═════ Exercise inputs

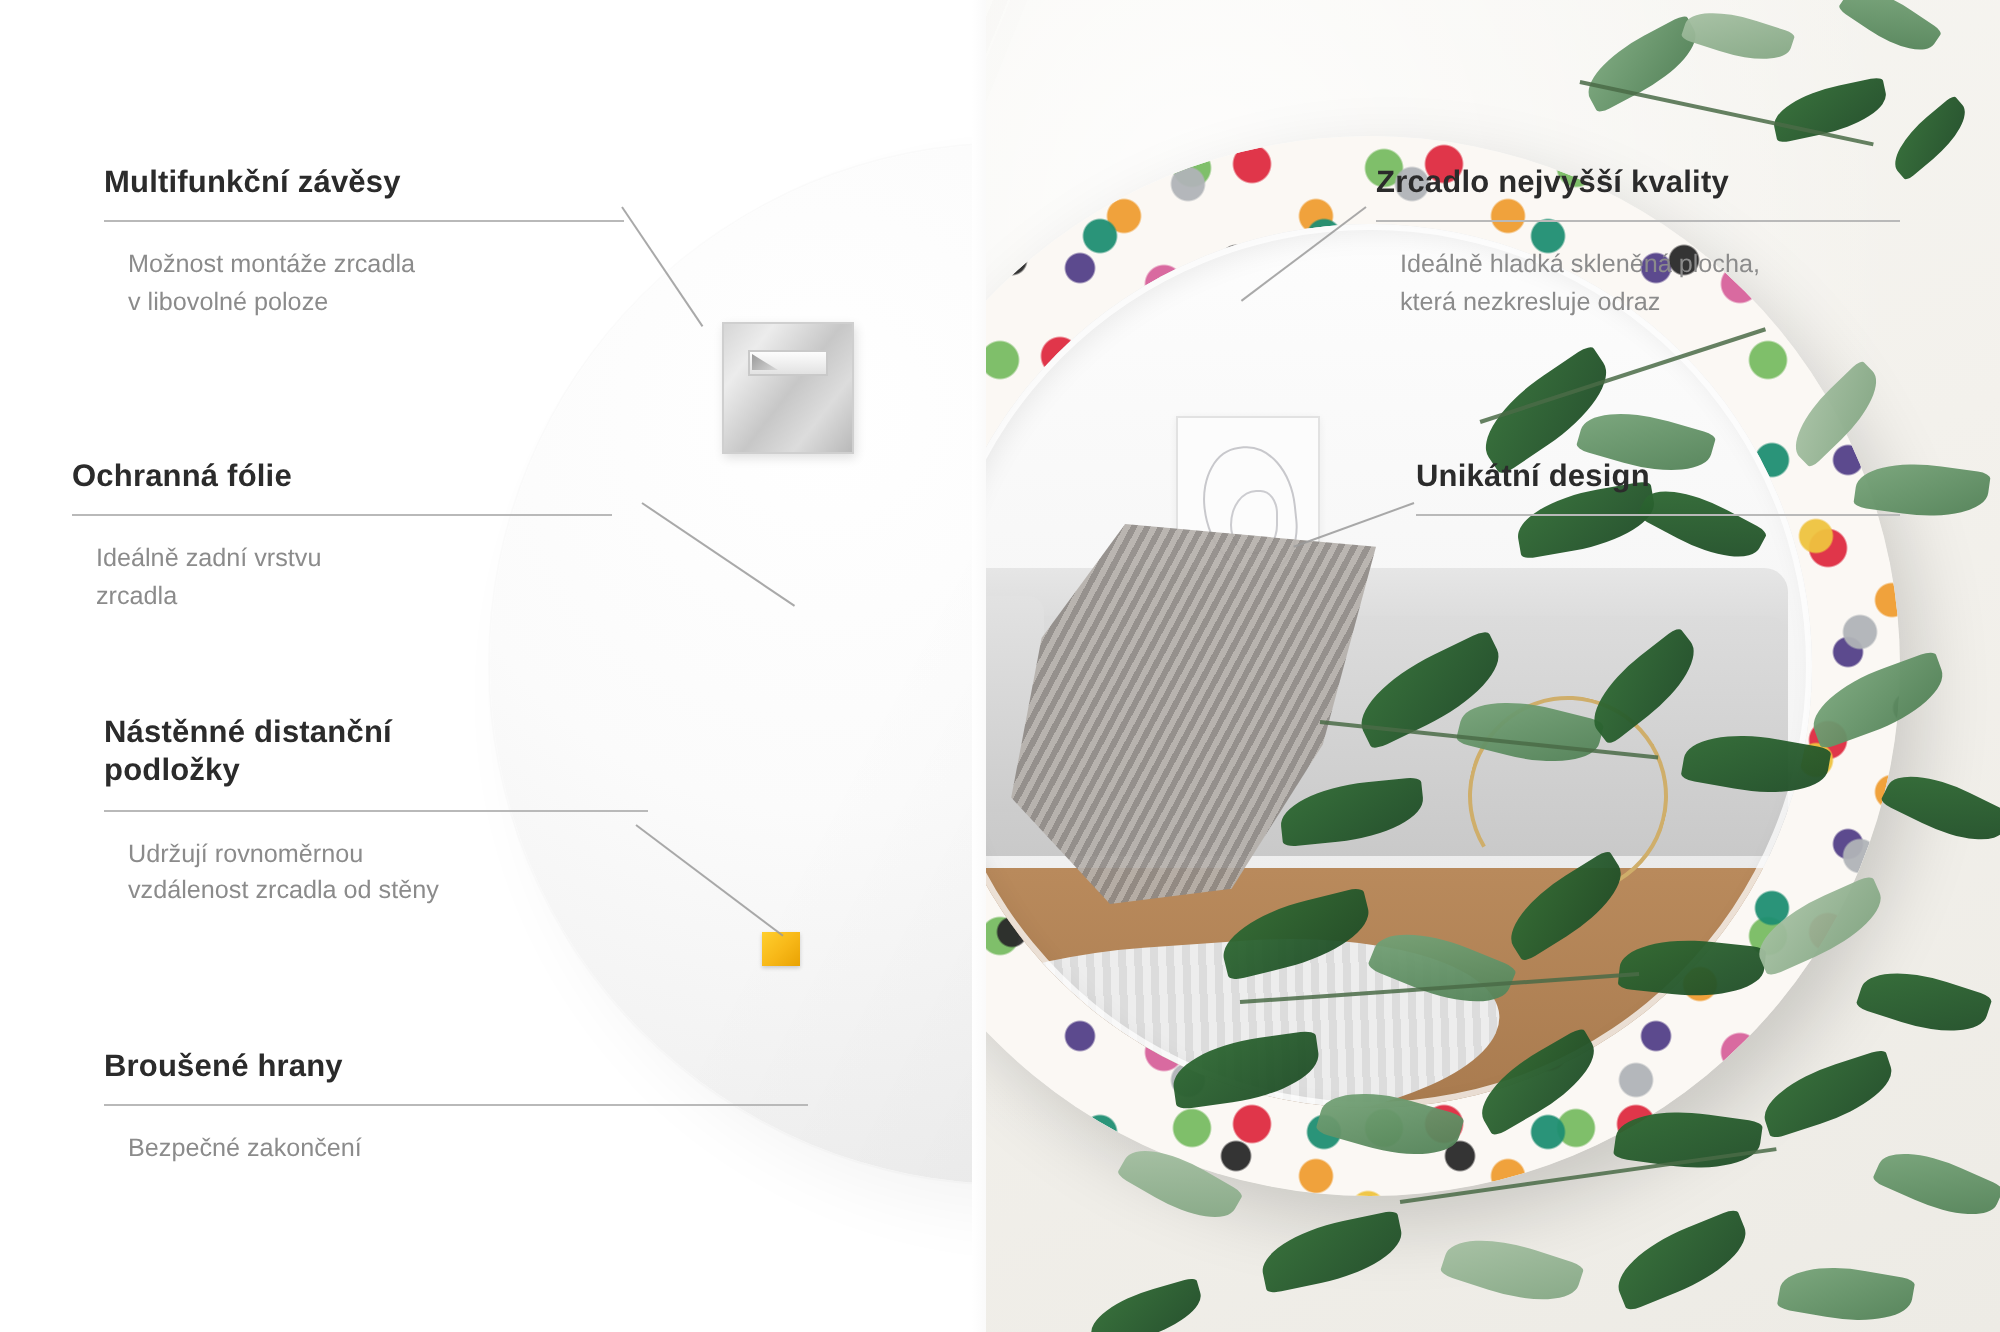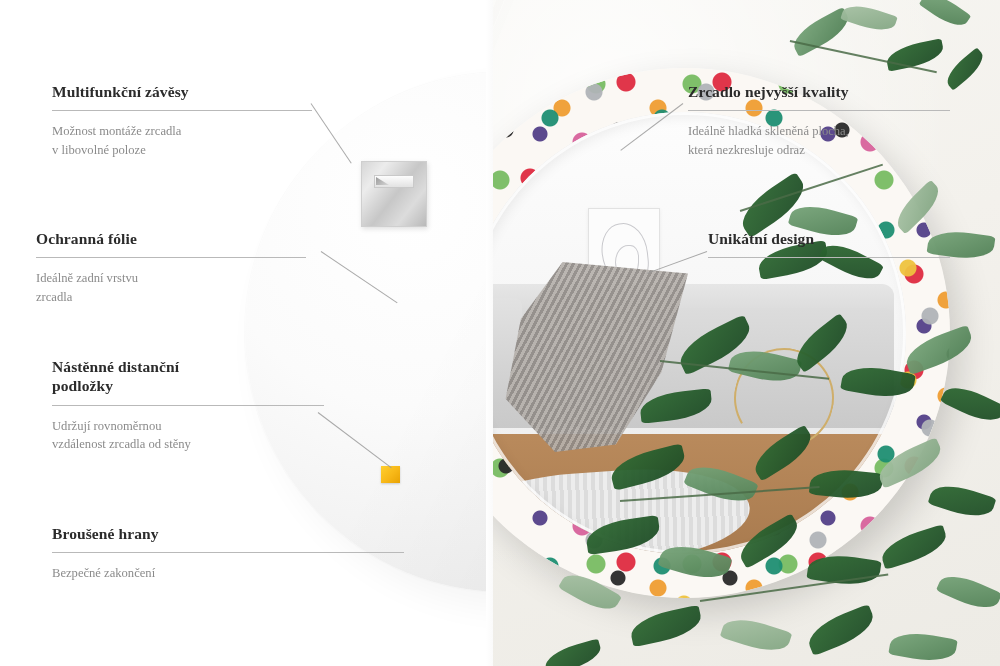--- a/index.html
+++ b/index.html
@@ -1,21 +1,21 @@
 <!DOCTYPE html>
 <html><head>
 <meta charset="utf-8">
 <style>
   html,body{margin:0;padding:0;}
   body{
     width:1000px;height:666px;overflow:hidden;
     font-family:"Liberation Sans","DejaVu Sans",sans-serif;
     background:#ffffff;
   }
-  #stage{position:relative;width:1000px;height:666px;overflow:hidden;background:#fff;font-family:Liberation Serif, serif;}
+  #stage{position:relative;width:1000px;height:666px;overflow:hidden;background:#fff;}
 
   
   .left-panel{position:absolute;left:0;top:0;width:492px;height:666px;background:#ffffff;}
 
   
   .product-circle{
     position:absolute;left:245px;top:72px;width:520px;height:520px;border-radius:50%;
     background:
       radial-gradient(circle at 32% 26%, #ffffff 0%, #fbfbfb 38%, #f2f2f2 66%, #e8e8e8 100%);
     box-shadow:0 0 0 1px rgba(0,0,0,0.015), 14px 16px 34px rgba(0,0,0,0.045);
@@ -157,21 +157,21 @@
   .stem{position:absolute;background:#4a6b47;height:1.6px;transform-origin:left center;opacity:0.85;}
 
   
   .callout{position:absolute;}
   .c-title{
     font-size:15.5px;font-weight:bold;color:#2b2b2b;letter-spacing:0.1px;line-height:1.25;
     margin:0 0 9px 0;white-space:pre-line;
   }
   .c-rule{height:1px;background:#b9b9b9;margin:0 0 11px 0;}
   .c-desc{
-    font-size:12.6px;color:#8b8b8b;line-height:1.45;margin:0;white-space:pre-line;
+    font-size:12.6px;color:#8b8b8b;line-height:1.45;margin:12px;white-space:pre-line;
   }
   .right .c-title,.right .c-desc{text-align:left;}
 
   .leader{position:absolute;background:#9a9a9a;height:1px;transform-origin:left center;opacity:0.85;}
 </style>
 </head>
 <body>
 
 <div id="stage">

══════════
═════ Exercise inputs

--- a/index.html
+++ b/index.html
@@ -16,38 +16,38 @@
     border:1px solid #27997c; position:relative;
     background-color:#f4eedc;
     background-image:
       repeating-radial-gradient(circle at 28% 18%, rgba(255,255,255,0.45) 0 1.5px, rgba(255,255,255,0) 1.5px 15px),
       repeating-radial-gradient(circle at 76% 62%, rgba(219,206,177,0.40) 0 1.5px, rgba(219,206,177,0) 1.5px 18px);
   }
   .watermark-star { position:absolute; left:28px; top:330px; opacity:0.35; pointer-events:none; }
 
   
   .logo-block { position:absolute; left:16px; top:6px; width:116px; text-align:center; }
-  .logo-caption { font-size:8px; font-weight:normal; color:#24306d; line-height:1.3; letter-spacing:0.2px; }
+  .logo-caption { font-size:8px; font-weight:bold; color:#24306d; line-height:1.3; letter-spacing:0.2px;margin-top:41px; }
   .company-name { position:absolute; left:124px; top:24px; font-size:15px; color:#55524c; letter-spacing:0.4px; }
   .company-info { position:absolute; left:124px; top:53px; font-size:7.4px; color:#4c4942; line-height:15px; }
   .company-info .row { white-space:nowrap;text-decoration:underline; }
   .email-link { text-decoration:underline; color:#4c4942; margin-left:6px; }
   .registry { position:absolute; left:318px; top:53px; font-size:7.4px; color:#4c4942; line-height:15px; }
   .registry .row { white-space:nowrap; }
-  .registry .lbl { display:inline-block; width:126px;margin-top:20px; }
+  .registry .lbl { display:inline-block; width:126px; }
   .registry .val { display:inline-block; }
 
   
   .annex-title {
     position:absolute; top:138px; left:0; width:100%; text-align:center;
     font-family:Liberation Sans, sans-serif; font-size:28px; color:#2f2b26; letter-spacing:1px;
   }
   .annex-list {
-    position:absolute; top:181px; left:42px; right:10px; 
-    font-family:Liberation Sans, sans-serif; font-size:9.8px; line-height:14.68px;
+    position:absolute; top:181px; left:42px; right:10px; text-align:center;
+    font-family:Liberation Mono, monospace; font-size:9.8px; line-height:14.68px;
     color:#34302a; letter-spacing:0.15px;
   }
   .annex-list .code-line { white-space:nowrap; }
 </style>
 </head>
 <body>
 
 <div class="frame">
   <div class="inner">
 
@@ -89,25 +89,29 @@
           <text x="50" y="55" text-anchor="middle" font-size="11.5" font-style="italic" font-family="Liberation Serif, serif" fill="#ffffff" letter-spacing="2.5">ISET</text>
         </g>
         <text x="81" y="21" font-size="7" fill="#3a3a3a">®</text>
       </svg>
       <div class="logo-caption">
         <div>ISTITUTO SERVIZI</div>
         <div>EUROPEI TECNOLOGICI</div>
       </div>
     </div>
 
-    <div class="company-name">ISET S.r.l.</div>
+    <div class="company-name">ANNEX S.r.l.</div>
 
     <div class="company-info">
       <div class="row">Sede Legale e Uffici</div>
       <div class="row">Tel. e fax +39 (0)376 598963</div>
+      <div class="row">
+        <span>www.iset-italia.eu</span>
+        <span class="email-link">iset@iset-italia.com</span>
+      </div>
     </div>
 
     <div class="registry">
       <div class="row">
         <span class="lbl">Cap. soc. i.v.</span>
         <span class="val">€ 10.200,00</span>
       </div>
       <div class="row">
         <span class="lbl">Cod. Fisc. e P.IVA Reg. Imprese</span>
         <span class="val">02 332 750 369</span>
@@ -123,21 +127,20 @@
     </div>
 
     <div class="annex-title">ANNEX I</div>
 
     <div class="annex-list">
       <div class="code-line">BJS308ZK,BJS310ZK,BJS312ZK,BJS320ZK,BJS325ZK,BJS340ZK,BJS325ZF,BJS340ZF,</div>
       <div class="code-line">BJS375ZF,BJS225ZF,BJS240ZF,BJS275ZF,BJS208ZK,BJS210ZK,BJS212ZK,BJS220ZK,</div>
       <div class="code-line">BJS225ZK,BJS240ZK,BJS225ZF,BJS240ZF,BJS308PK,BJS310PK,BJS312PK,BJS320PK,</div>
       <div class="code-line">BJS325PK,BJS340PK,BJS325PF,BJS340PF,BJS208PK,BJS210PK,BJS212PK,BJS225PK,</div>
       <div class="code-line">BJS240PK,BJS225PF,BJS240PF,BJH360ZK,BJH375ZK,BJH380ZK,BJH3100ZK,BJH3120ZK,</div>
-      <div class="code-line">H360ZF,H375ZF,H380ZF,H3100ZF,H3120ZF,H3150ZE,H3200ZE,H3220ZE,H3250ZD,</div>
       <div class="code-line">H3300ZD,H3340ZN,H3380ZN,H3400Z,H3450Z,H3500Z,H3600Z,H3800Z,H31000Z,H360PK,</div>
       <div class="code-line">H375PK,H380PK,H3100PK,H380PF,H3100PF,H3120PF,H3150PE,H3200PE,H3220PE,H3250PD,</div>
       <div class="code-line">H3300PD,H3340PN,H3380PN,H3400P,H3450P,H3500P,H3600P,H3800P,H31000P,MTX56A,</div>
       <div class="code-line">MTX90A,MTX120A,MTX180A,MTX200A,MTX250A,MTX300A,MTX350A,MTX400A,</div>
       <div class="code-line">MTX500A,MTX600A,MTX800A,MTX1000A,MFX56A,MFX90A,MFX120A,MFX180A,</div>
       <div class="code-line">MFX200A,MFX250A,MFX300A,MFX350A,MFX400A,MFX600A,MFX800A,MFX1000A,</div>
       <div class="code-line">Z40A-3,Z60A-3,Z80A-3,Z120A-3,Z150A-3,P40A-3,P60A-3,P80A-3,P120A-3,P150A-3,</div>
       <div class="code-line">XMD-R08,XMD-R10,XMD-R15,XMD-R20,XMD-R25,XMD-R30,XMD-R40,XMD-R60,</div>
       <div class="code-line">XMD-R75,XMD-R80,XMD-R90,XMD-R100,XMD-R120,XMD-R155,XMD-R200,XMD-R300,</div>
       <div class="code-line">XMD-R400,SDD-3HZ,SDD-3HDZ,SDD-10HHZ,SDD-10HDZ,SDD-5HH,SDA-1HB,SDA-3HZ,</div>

══════════
═════ Exercise inputs

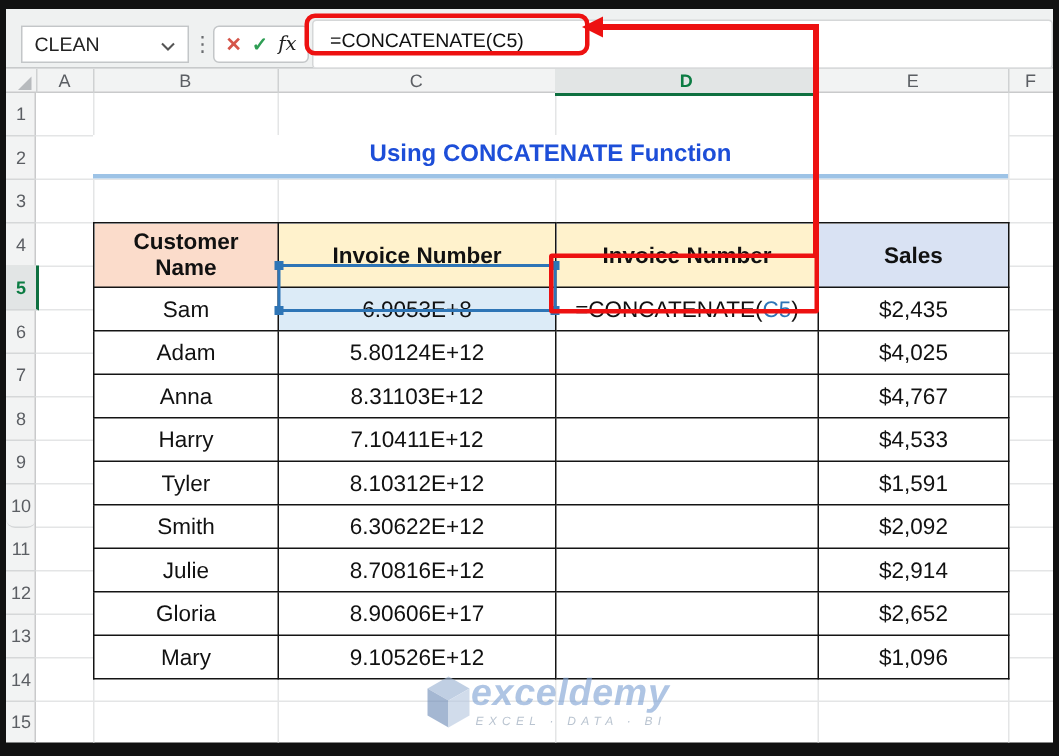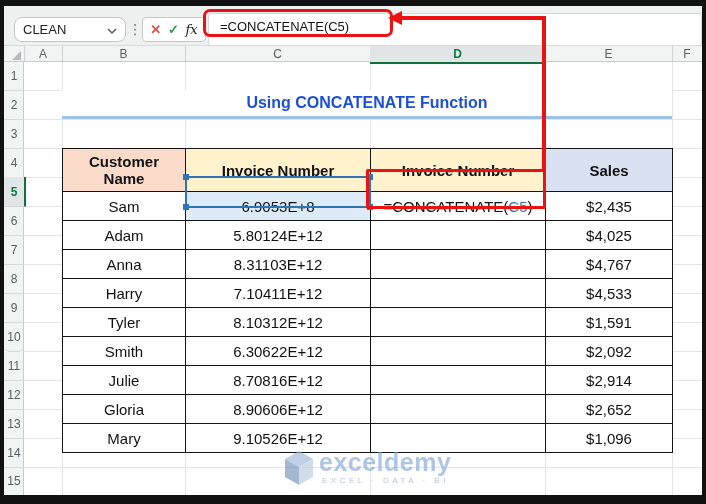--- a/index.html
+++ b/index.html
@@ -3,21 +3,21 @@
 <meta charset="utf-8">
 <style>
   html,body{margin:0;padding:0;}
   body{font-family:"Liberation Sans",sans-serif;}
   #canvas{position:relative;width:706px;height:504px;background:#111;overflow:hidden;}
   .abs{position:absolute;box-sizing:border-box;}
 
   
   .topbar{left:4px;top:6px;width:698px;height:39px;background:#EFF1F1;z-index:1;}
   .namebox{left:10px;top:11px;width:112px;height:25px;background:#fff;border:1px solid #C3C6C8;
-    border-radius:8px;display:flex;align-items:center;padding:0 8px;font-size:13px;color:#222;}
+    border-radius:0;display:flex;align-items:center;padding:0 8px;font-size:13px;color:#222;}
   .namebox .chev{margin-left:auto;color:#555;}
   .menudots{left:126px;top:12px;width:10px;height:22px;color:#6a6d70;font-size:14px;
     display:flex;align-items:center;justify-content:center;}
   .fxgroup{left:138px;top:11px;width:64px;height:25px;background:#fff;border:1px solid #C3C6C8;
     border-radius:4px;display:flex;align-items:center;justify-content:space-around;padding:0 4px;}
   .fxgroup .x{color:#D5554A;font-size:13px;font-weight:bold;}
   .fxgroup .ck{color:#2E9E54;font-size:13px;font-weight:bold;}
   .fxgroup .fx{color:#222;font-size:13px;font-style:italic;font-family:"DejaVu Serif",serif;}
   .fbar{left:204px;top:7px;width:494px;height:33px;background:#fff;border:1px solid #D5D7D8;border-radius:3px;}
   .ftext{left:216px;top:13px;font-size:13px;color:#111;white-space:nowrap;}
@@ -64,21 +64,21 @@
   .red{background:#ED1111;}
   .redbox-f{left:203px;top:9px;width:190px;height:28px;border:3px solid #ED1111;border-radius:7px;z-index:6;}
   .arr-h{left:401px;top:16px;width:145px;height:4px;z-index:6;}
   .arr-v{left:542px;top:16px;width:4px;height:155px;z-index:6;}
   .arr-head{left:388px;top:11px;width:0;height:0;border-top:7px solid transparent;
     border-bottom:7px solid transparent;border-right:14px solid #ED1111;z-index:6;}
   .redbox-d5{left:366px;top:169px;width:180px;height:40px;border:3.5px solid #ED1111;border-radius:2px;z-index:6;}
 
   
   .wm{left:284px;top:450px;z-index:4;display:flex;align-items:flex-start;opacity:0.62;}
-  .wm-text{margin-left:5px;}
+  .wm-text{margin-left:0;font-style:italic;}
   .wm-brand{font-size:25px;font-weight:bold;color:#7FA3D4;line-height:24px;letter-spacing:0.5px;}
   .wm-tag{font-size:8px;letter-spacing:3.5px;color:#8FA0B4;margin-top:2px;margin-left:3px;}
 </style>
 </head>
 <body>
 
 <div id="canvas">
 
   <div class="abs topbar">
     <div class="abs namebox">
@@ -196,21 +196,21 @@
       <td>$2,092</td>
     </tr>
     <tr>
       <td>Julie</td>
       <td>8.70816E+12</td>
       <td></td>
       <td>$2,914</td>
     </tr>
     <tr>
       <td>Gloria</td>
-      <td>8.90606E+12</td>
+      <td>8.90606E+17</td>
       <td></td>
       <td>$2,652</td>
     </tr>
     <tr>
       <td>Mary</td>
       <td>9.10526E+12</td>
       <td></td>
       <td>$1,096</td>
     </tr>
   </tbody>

══════════

◆ What this task involves
How many lines in this listing contain "info"? Give that number and stop.

◆ Problem solution
3